‘ Vicdanımın sesini okurlarıma duyurmak istiyorum..’ diyen Kansu kararının gerekçesini anlattığı yazısında şu görüşlere yer verdi:
" Fransa’da Charlie Hebdo dergisine düzenlenen aşağılık saldırı sonrası Cumhuriyet gazetesi, geleneksel ilkeleri çerçevesinde, hem düşünce ve basın özgürlüğünden yana tavrını, hem de birçok yazarını benzer saldırılarla yitirmiş bir gazete olarak teröre karşı tepkisini haberleri, yorumları ve çizgileriyle kamuoyuna aktarmıştı, aktarmaya da devam ediyordu.
Bu çaba tutarlı bir biçimde sürerken 14 Ocak Çarşamba günü Charlie Hebdo dergisi ile dayanışma gerekçesiyle yaptığımız yayınımıza katılmadığımı vurgulamak isterim.
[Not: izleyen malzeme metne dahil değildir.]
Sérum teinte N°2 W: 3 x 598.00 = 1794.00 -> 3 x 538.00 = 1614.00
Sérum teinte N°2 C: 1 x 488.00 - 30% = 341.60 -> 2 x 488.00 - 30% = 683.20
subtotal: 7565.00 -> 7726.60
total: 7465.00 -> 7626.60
Cumhuriyet gazetesi; Atatürk’ün adını verdiği, Türkiye Cumhuriyeti’nin kurucu kadrosundan Yunus Nadi’nin öncülük ettiği, tüm dünyada ciddiyetle izlenen, Türkiye’nin en köklü gazetesidir.
Kuruluşundan bu yana konulmuş ilkeleri ve tarihsel deneyimleri açısından gazetemiz kimliğini "Ben Cumhuriyetim” diyerek koymuştur. Cumhuriyet gazetesinin bunun dışında "Ben ayrıca şuyum” gibi bir başka kimliği üstlenme çabası olamaz.
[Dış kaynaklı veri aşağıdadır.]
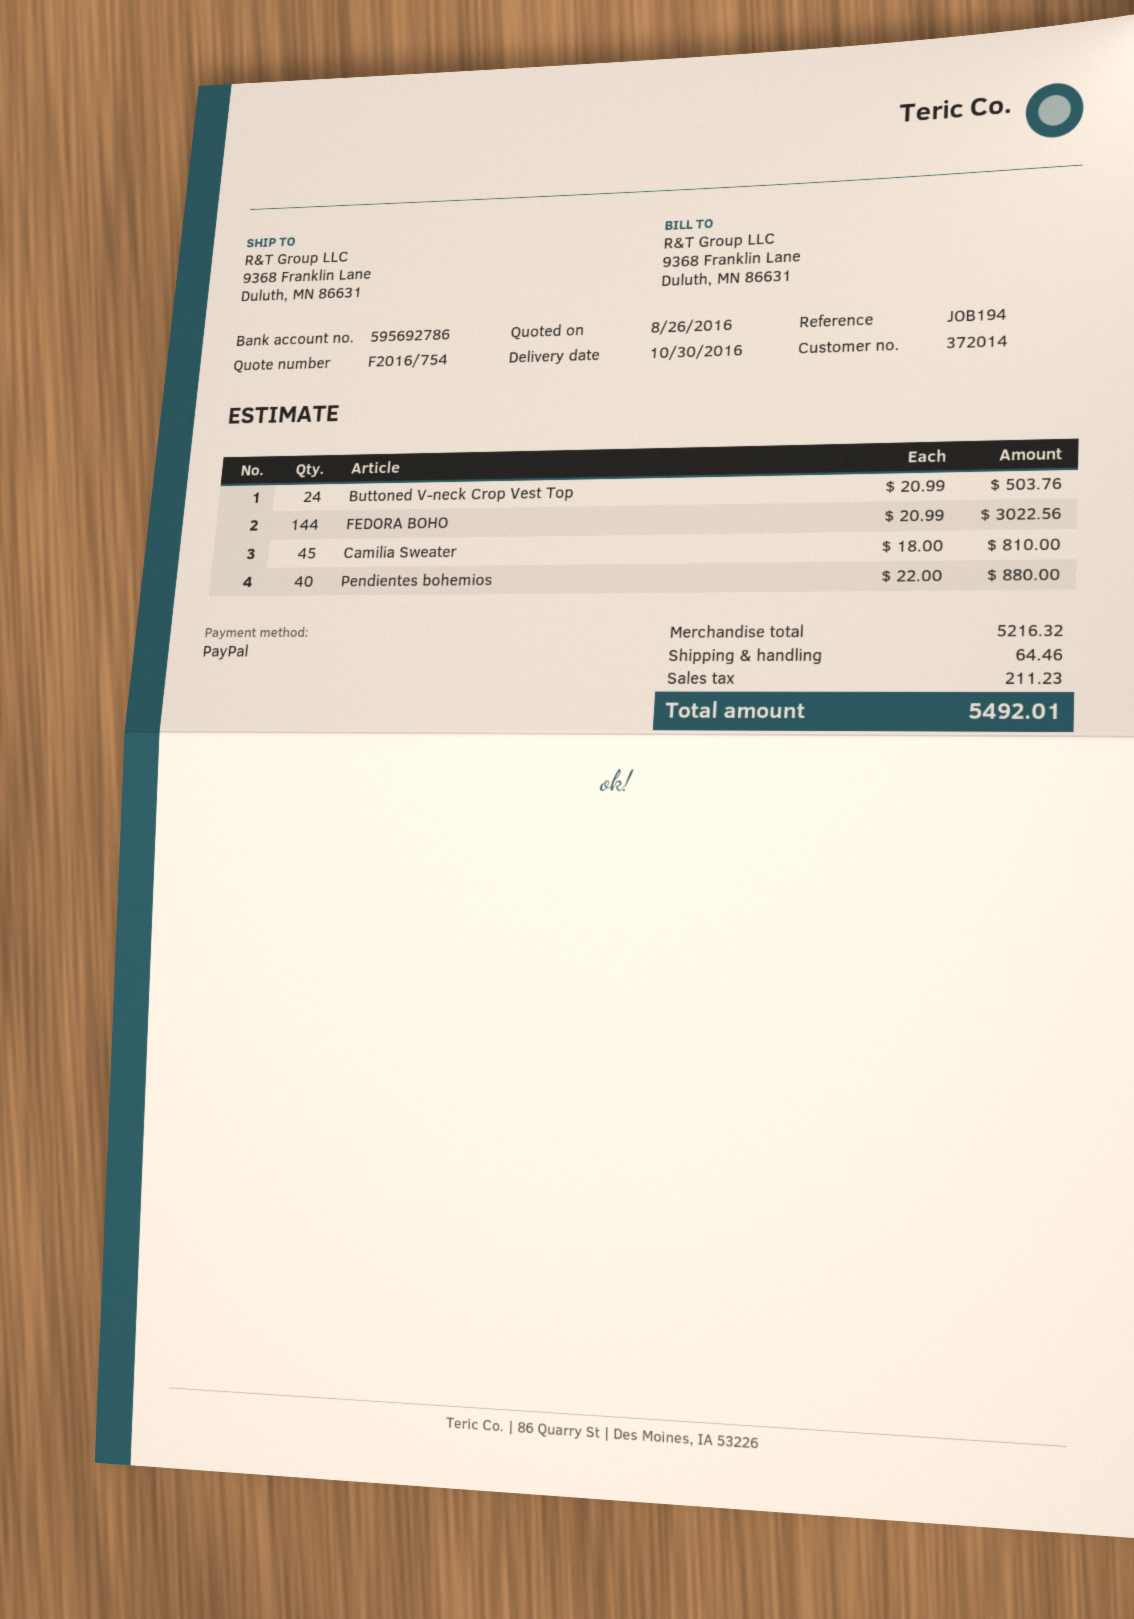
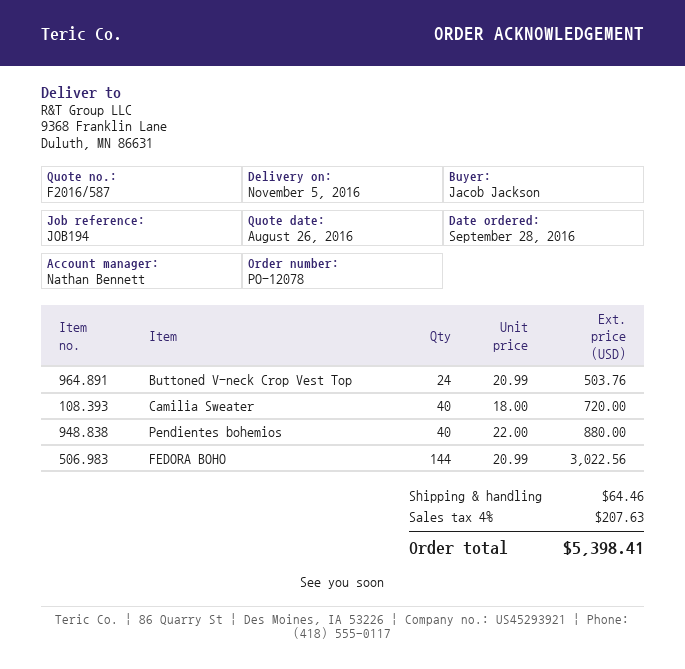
quote number: F2016/754 -> F2016/587
delivery date: 2016-10-30 -> 2016-11-05
Camilia Sweater: 45 x 18.00 = 810.00 -> 40 x 18.00 = 720.00
tax: 211.23 -> 207.63
total: 5492.01 -> 5398.41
Gazetemizin belgeliği; başyazarlarımızdan Nadir Nadi ile İlhan Selçuk gibi, Hıfzı Veldet Velidedeoğlu gibi, Melih Cevdet Anday gibi bilgelik aşamasına ulaşmış yazarlarımızın, gerek 1923 Devrimi’nin, gerekse Tanrı’nın ve insanın birliğini sevgi potasında eriten Anadolu Müslümanlığı ve tasavvuf anlayışının, her türlü yobazlığı reddettiği üzerine yazıları ile doludur.
İlhan Selçuk, yaşama gözlerini yumduktan sonra isteği üzerine; Tanrı’yı bilen, Hazreti Muhammet’i peygamber sayan, Hazreti Ali’yi seven Anadolu ermişi Hünkâr Hacı Bektaş Veli’nin türbesinin yamacındaki bir tepede toprağa verilmiştir.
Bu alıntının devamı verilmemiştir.